Selon leurs avocats, les députées Marieme Cheikh Dieng et Ghamou Achour ont été reconnues coupables par un tribunal pénal de Nouakchott après la publication de messages critiques visant le président Mohamed Ould Ghazouani sur les réseaux sociaux. Elles y appelaient notamment à sa destitution et dénonçaient des inégalités systémiques au sein de la justice.

Poursuivies pour « incitation à des rassemblements susceptibles de troubler l’ordre public », les deux parlementaires ont également accusé le système judiciaire, qu’elles estiment dominé par les élites arabo-berbères, de marginaliser les populations noires et les descendants d’esclaves.

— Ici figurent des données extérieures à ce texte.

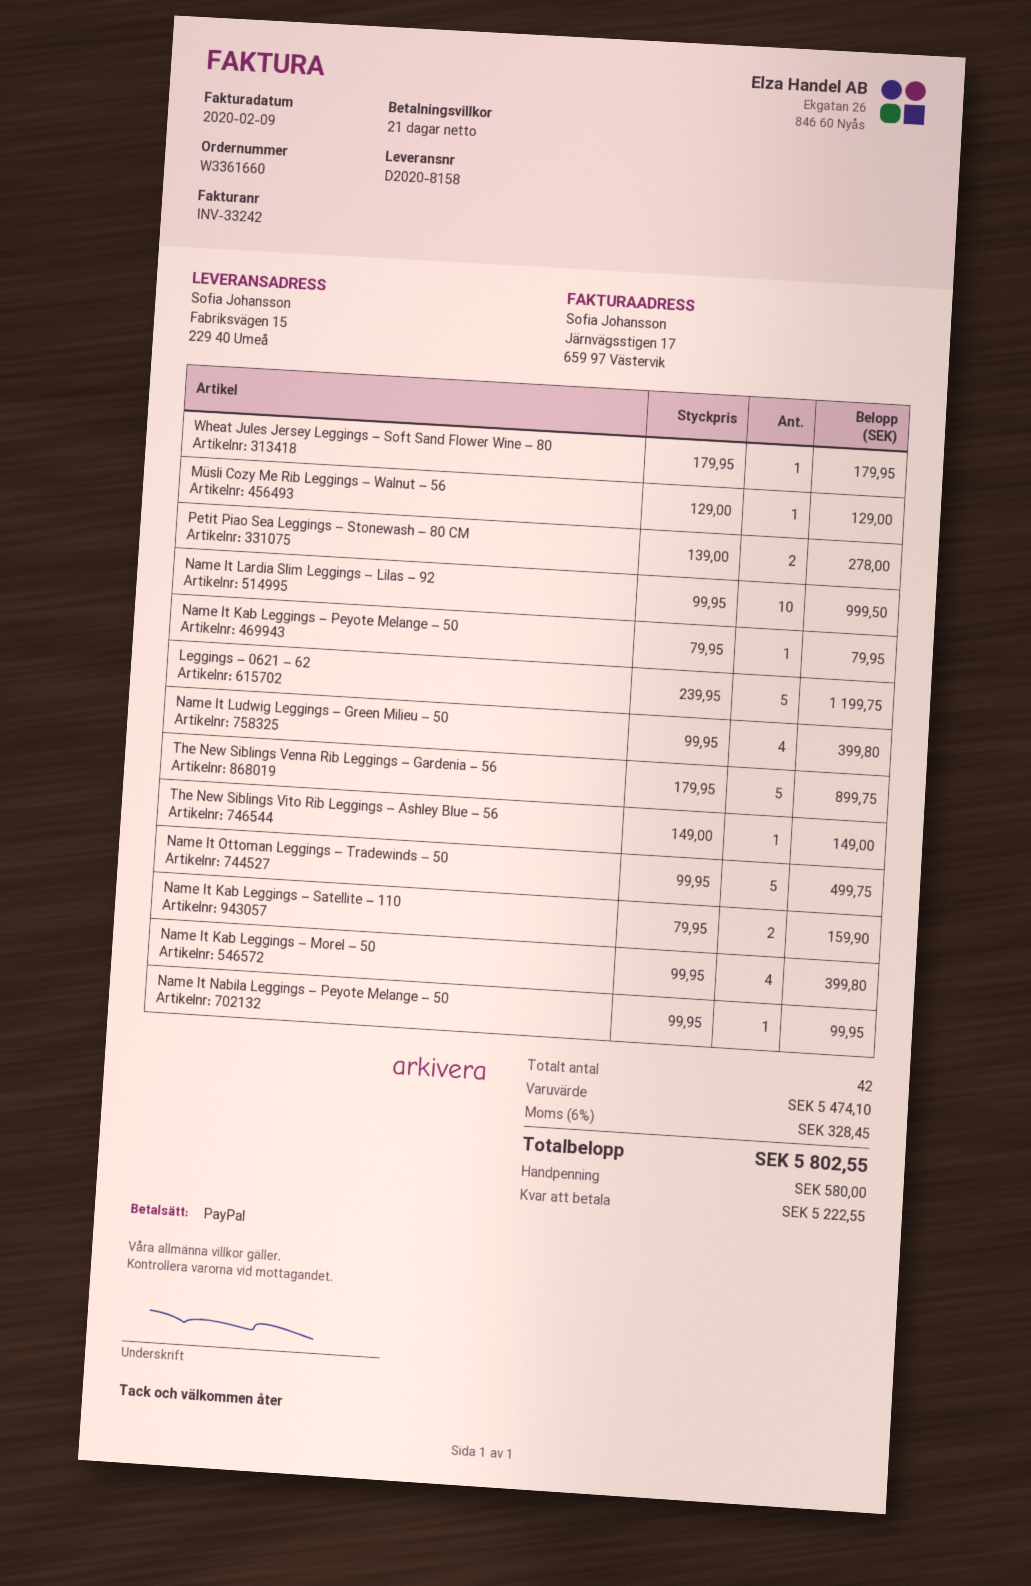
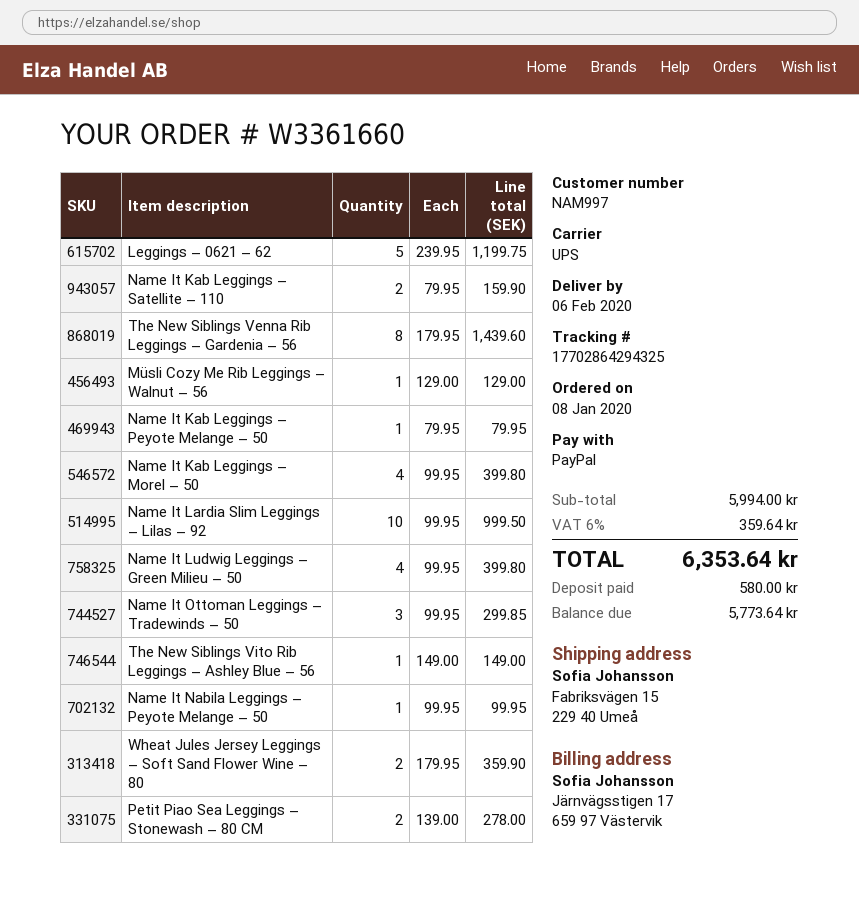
Wheat Jules Jersey Leggings – Soft Sand Flower Wine – 80: 1 x 179.95 = 179.95 -> 2 x 179.95 = 359.90
The New Siblings Venna Rib Leggings – Gardenia – 56: 5 x 179.95 = 899.75 -> 8 x 179.95 = 1439.60
Name It Ottoman Leggings – Tradewinds – 50: 5 x 99.95 = 499.75 -> 3 x 99.95 = 299.85
subtotal: 5474.10 -> 5994.00
tax: 6% = 328.45 -> 6% = 359.64
total: 5802.55 -> 6353.64
balance: 5222.55 -> 5773.64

Le verdict, confirmé par leurs conseils dont Mohamed Ould Ahmed Miske, n’a pas encore suscité de réaction officielle du gouvernement.
Depuis plusieurs années, la Mauritanie est régulièrement pointée du doigt par les organisations internationales pour ses violations des droits humains. En toile de fond, la question de l’esclavage reste centrale.